▶ Exercise description
Word for word, transcribe the data below from the line with "2023-10-22: 6 -> 8" to the line with "2023-10-29: none -> 9", keeping both of those lines.

▶ Provided records
Segment Open

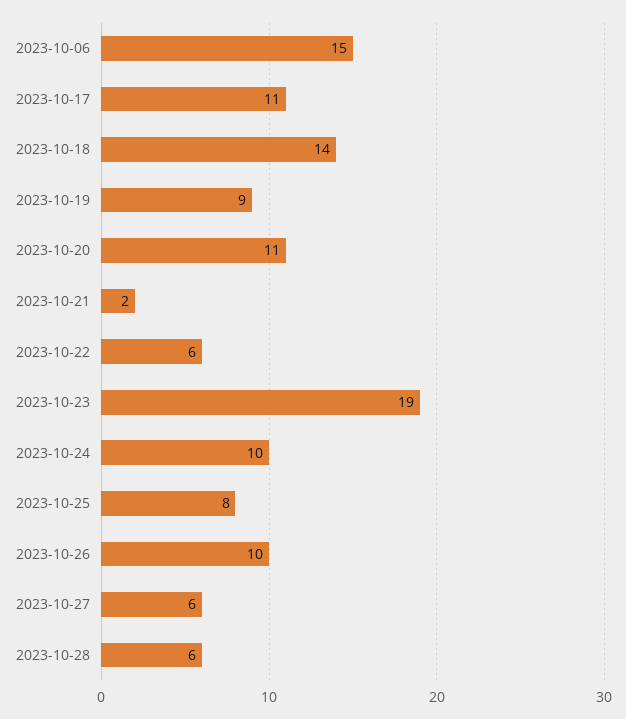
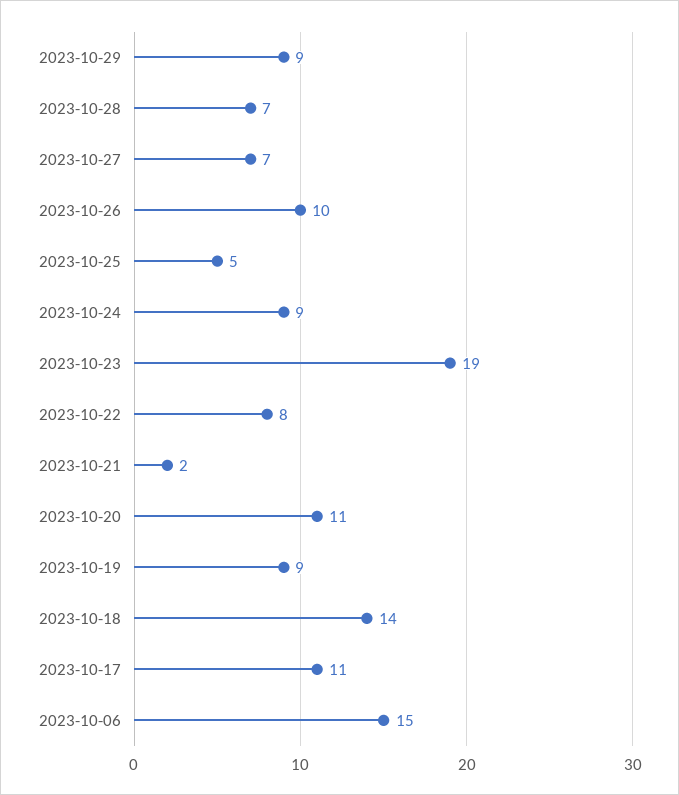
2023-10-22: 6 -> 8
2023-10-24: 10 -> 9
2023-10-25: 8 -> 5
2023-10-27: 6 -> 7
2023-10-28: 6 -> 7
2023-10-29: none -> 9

Segment Closed
Segment Open

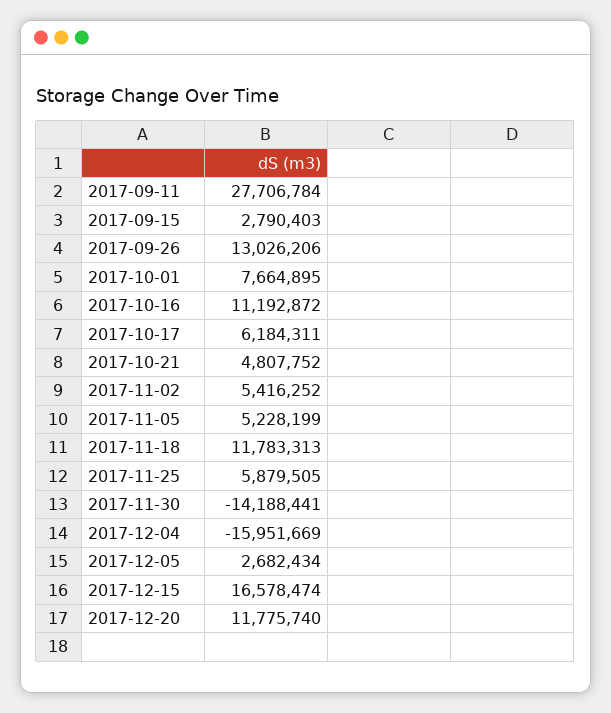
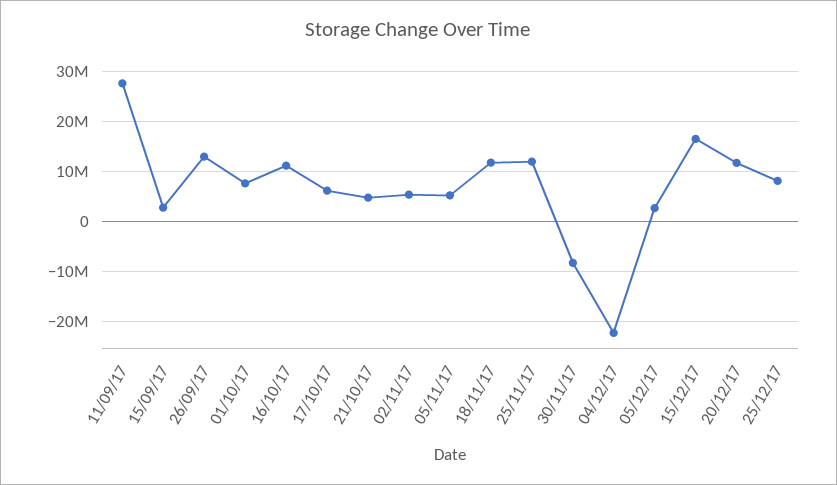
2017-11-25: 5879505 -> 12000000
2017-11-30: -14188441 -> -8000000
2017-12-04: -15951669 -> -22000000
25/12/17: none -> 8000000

Segment Closed

▶ Your response
2023-10-22: 6 -> 8
2023-10-24: 10 -> 9
2023-10-25: 8 -> 5
2023-10-27: 6 -> 7
2023-10-28: 6 -> 7
2023-10-29: none -> 9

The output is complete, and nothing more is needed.